Dass Männer weibliche Anteile haben können, pfeifen die Spatzen so anhaltend von den Dächern, dass es sich wohl mittlerweile jedem mitgeteilt hat. An einem der virilsten Maler der klassischen Moderne überhaupt, dem großen Max Beckmann, untersucht die Hamburger Kunsthalle mit einer neuen Präsentation jetzt beispielhaft, wie es sich mit der Darstellung der beiden Geschlechter in seinem Werk tatsächlich verhält. Von PETER ENGEL
Die Ausstellung mit dem Untertitel »weiblich-männlich« bietet mit 130 Werken aus allen Schaffensphasen des Künstlers reichlich Anschauungsmaterial zur Beantwortung der Frage, ob der so überaus männlich wirkende Beckmann nicht sehr wohl auch jene oben genannten »weiblichen Anteile« hatte – er selbst war davon übrigens fest überzeugt.
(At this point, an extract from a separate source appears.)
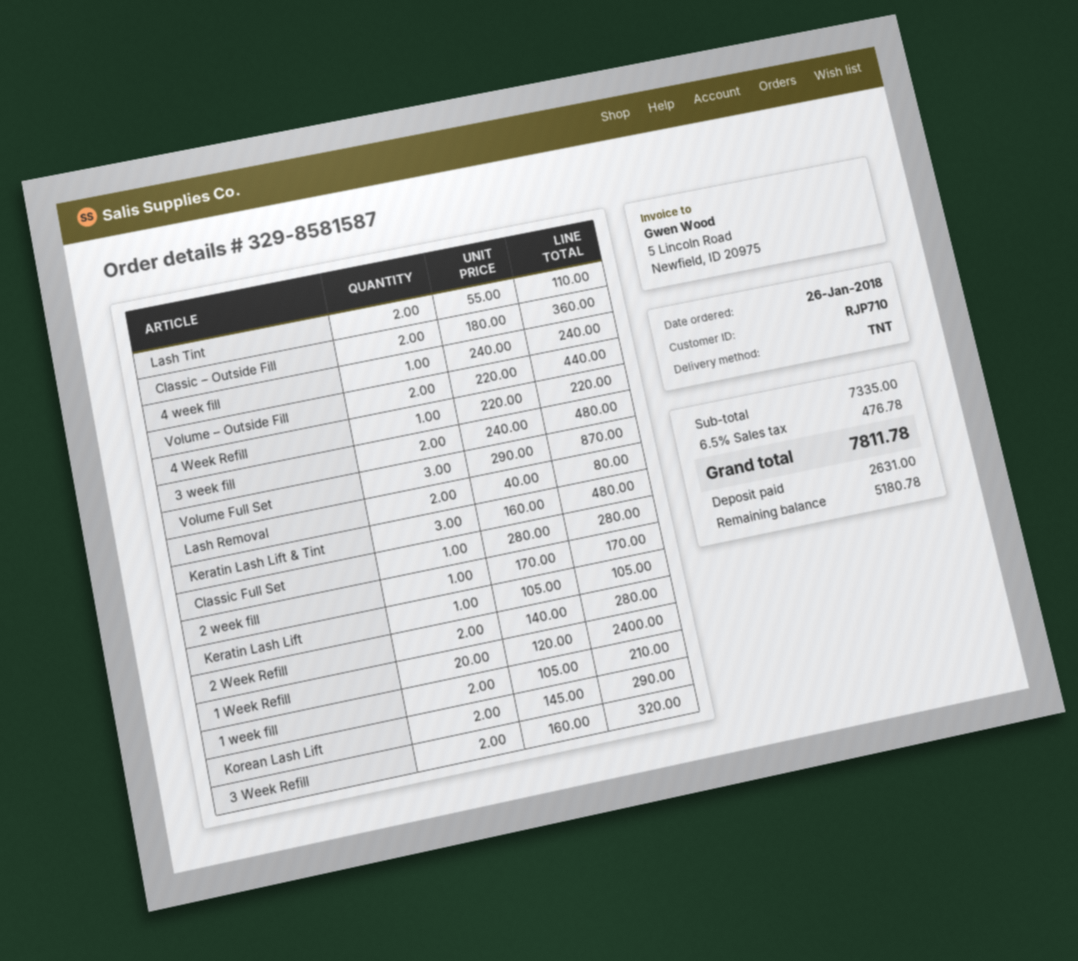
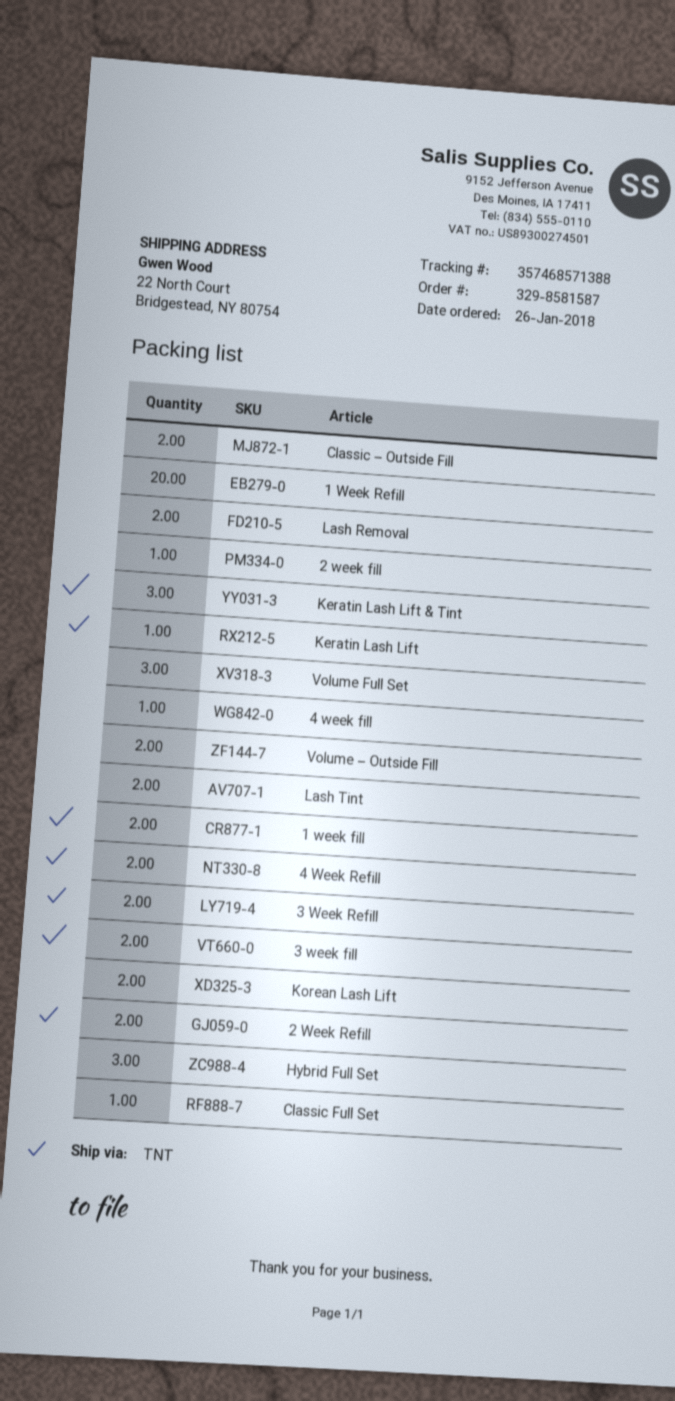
4 Week Refill: 1 -> 2
Hybrid Full Set: none -> 3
Das eine ist, dass sich der sehr gebildete Maler in der Tat mit allerlei theoretischen Texten befasst hat, speziell auch mit den Geschlechterrollen, aber schlägt sich das auf der anderen Seite in seinen Bildern wirklich so deutlich nieder, um ihn fast zu einem Vorläufer der Gender-Debatte zu machen, wie jetzt die Hamburger Zusammenstellung seines Schaffens suggeriert? Schon die zahlreichen Selbstbildnisse Beckmanns, die üppig in den unterschiedlichsten Stilisierungen dargeboten werden, sprechen da eine eindeutige Sprache, denn sie sind durchweg von typisch männlichen Zügen wie Kantigkeit, Widerborstigkeit und Dominanz bis zur Herrschsucht hin bestimmt. Und fast immer ist das eckig vorspringende Kinn des Malers zu sehen, ein entscheidendes Merkmal seines breiten und vollen Gesichts. Dass auf dem frühen »Selbstbildnis Florenz« von 1907 die Geste der linken Hand, die eine Zigarette hält, beinahe »weibisch« geziert gerät, ist eher ein pointierter »Ausrutscher« und nicht die Bestätigung einer These.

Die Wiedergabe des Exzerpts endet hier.